**ACTION ITEM**
For each line of the data below, copy it if it holds the word "width".

--- --- ---

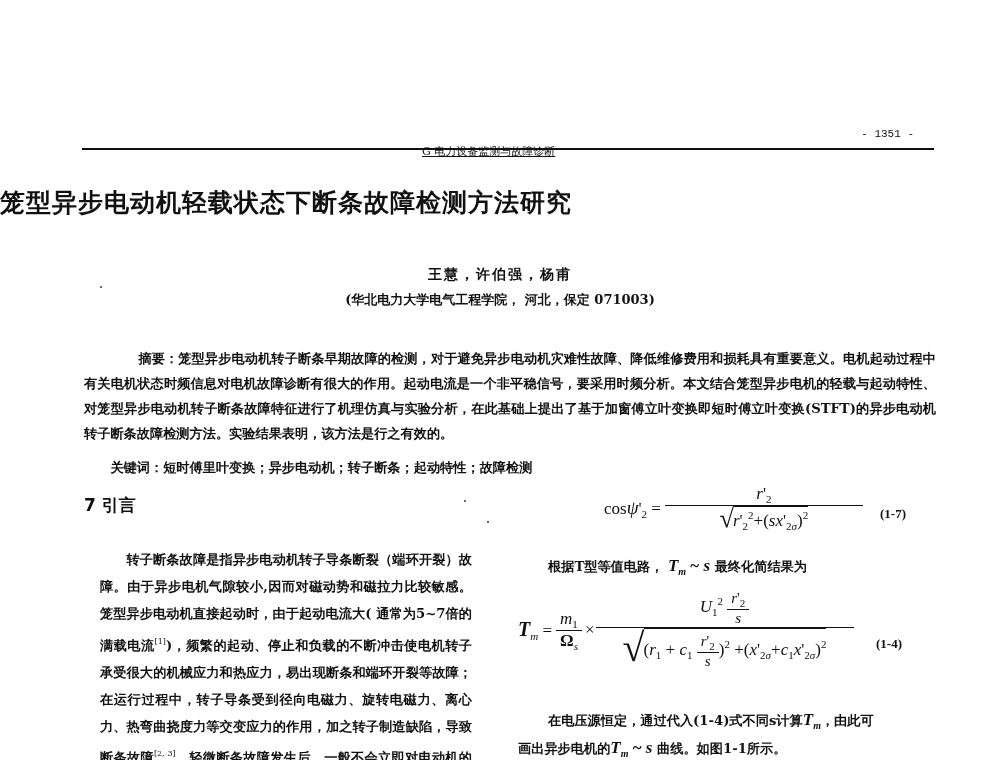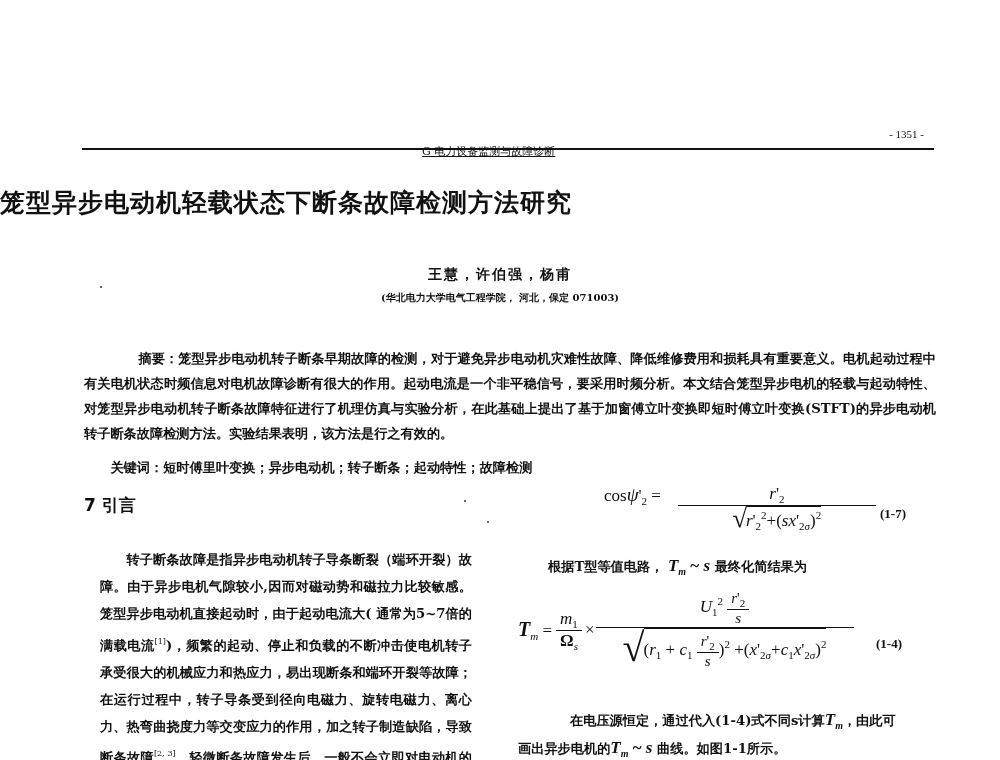--- a/index.html
+++ b/index.html
@@ -12,35 +12,35 @@
   .abs { position: absolute; }
   .running-header {
     left: 82px; top: 126px; width: 852px; height: 22px;
     border-bottom: 2px solid #111;
   }
   .rh-left {
     position: absolute; left: 340px; top: 18px;
     font-size: 11px; letter-spacing: 0px; text-decoration: underline;
   }
   .rh-right {
-    position: absolute; right: 10px; top: 2px;
-    font-size: 11px; font-family: Liberation Serif, serif;
+    position: absolute; right: 20px; top: 2px;
+    font-size: 11px; font-family: Liberation Mono, monospace;
   }
   .title {
     left: 0; width: 1000px; top: 186px; text-align: left;
     font-family: "DejaVu Sans", sans-serif; font-size: 25px; font-weight: bold;
     letter-spacing: 1px;
   }
   .authors {
     left: 0; width: 1000px; top: 266px; text-align: center;
     font-size: 14px; font-weight: bold; letter-spacing: 2px;
   }
   .affil {
     left: 0; width: 1000px; top: 291px; text-align: center;
-    font-size: 10px; font-weight: bold;
+    font-size: 13px; font-weight: bold;
   }
   .abstract {
     left: 84px; top: 346px; width: 852px;
     font-size: 13.2px; line-height: 25px; font-weight: bold;
     text-align: justify;
   }
   .abstract .lbl { font-weight: bold; margin-left: 28px; }
   .abstract p { margin: 0; text-indent: 2em; }
   .keywords {
     left: 84px; top: 459px; width: 852px;
@@ -102,21 +102,21 @@
 
 <div class="abs left-col">
   <p><span>转子断条故障是指异步电动机转子导条断裂（端环开裂）故障。由于异步电机气隙较小,因而对磁动势和磁拉力比较敏感。笼型异步电动机直接起动时，由于起动电流大( 通常为5~7倍的满载电流</span><sup class="ref">[1]</sup><span>)，频繁的起动、停止和负载的不断冲击使电机转子承受很大的机械应力和热应力，易出现断条和端环开裂等故障；在运行过程中，转子导条受到径向电磁力、旋转电磁力、离心力、热弯曲挠度力等交变应力的作用，加之转子制造缺陷，导致断条故障</span><sup class="ref">[2, 3]</sup><span>。轻微断条故障发生后，一般不会立即对电动机的运行产生很大影响，但随着电</span></p>
 </div>
 
 <div class="abs dot" style="left:464px;top:500px;"></div>
 <div class="abs dot" style="left:487px;top:521px;"></div>
 <div class="abs dot" style="left:100px;top:286px;"></div>
 
 <div class="abs eq" style="left:604px;top:484px;">
-  <span style="display:inline-flex;gap:13px;">
+  <span style="display:inline-flex;align-items:center;">
     <span style="margin-right:4px;">cos<i style="font-size:19px;">ψ</i>'<span class="sub">2</span> =</span>
     <span class="frac">
       <span class="num" style="min-width:190px;text-align:center;"><i>r</i>'<span class="sub">2</span></span>
       <span class="den">
         <span class="sqrt">
             <span class="rad">√</span>
             <span class="body"><i>r</i>'<span class="sub">2</span><span class="sup">2</span>+(<i>sx</i>'<span class="sub">2<i>σ</i></span>)<span class="sup">2</span></span>
           </span>
       </span>
     </span>
@@ -156,19 +156,19 @@
               </span>)<span class="sup">2</span>
           +(<i>x</i>'<span class="sub">2<i>σ</i></span>+<i>c</i><span class="sub">1</span><i>x</i>'<span class="sub">2<i>σ</i></span>)<span class="sup">2</span>
         </span>
           </span>
       </span>
     </span>
   </span>
 </div>
 <div class="abs eq-num" style="left:876px;top:636px;">(1-4)</div>
 
-<div class="abs right-text" style="left:548px;top:710px;margin-left:22px;">
+<div class="abs right-text" style="left:548px;top:710px;">
   <span>在电压源恒定，通过代入(1-4)式不同s计算</span><span class="math-i">T</span><span class="math-sub">m</span><span>，由此可</span>
 </div>
 <div class="abs right-text" style="left:518px;top:738px;">
   <span>画出异步电机的</span><span class="math-i">T</span><span class="math-sub">m</span><span class="math-i" style="font-style:normal;"> ~ </span><span class="math-i">s</span>
   <span>曲线。如图1-1所示。</span>
 </div>
 
 </body></html>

--- --- ---

**TASK RESPONSE**
     left: 82px; top: 126px; width: 852px; height: 22px;
     left: 0; width: 1000px; top: 186px; text-align: left;
     left: 0; width: 1000px; top: 266px; text-align: center;
     left: 0; width: 1000px; top: 291px; text-align: center;
     left: 84px; top: 346px; width: 852px;
     left: 84px; top: 459px; width: 852px;
       <span class="num" style="min-width:190px;text-align:center;"><i>r</i>'<span class="sub">2</span></span>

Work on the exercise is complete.